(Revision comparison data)
= = = = = = =
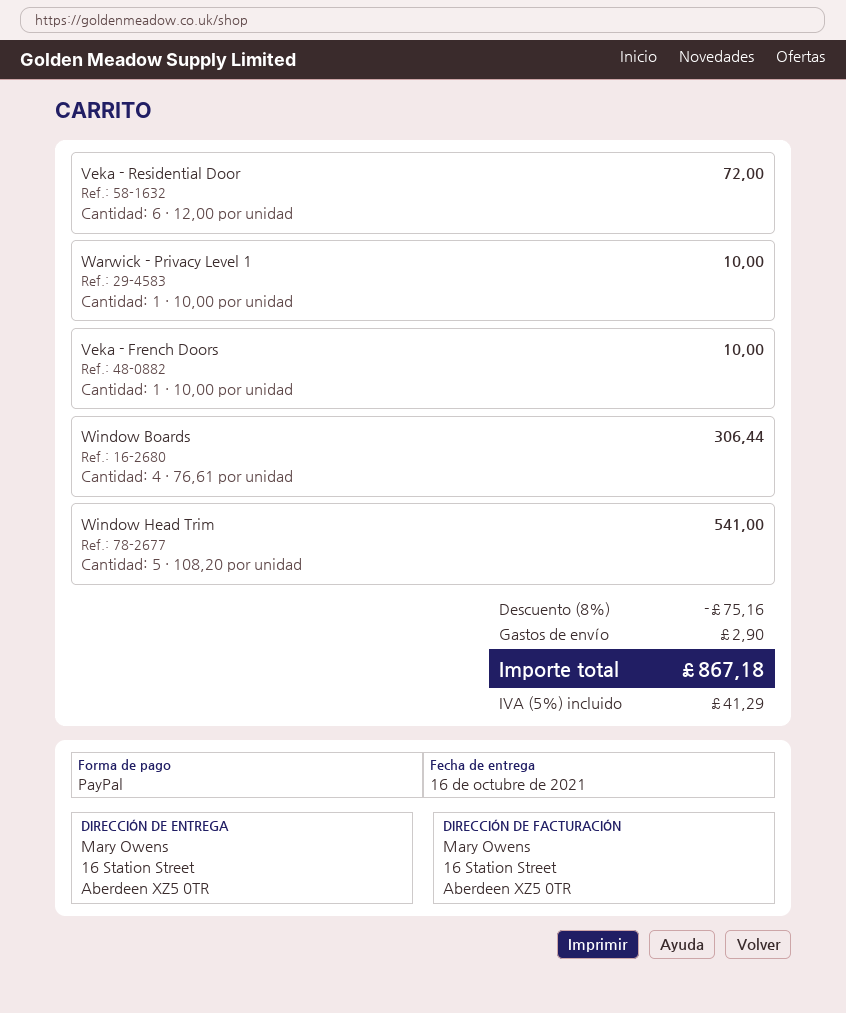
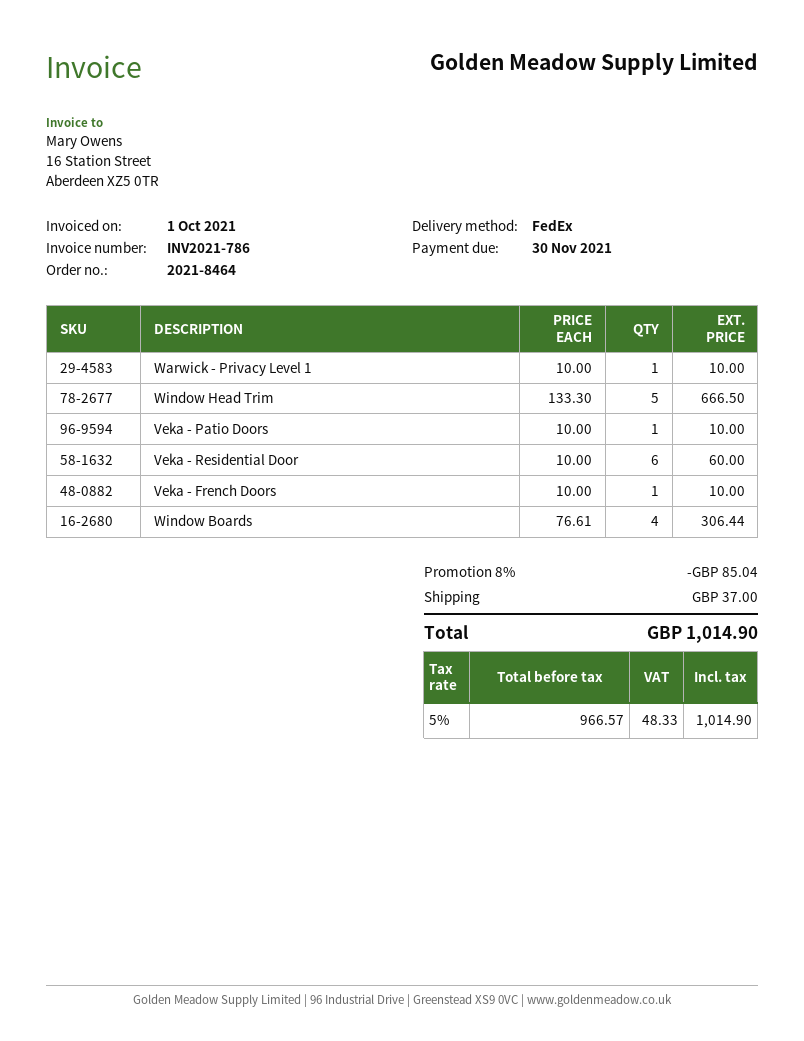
Veka - Residential Door: 6 x 12.00 = 72.00 -> 6 x 10.00 = 60.00
Window Head Trim: 5 x 108.20 = 541.00 -> 5 x 133.30 = 666.50
Veka - Patio Doors: none -> 1 x 10.00 = 10.00
discount: 8% = 75.16 -> 8% = 85.04
shipping: 2.90 -> 37.00
tax: 5% = 41.29 -> 5% = 48.33
total: 867.18 -> 1014.90

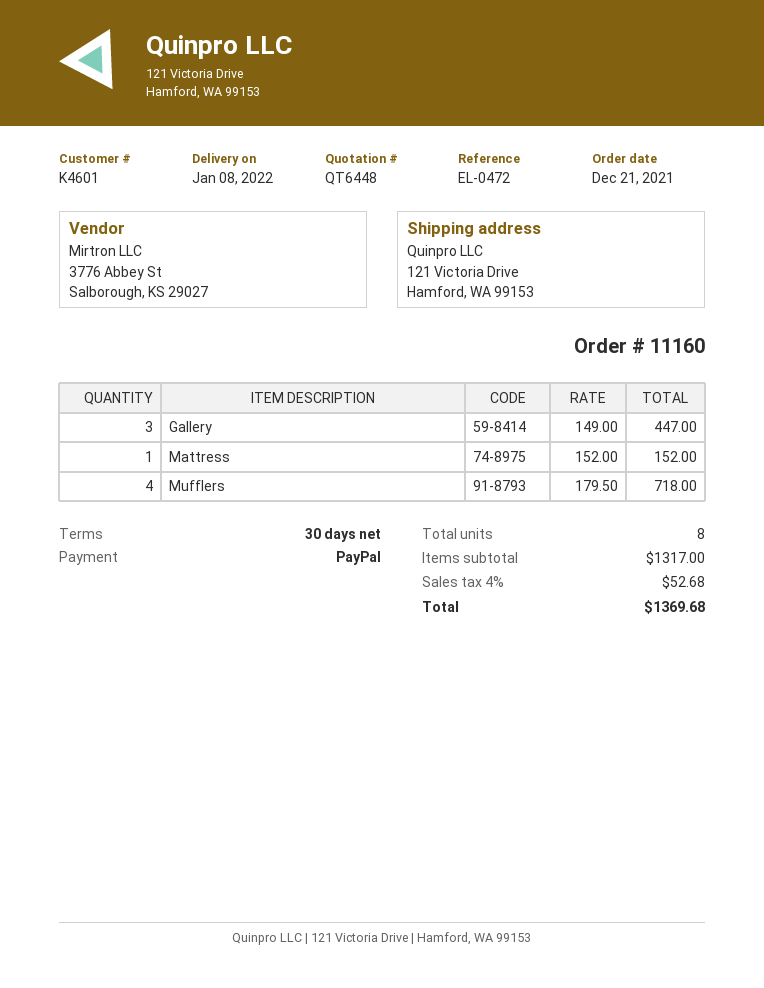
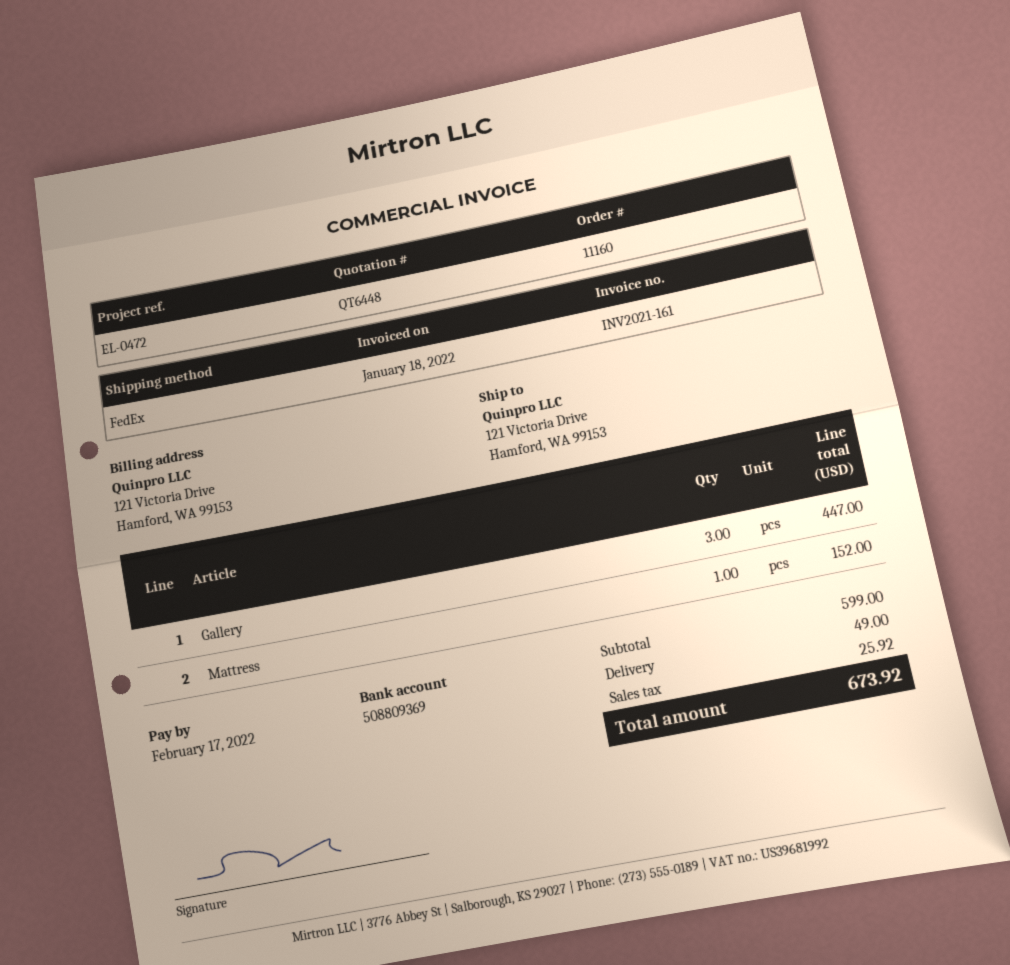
Mufflers: 4 for 718.00 -> none
subtotal: 1317.00 -> 599.00
shipping: none -> 49.00
tax: 52.68 -> 25.92
total: 1369.68 -> 673.92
= = = = = = =
#### Problem to work on
Across the records above, how many lines contain the word "none"? Please give that number alone.

#### Response for this exercise
3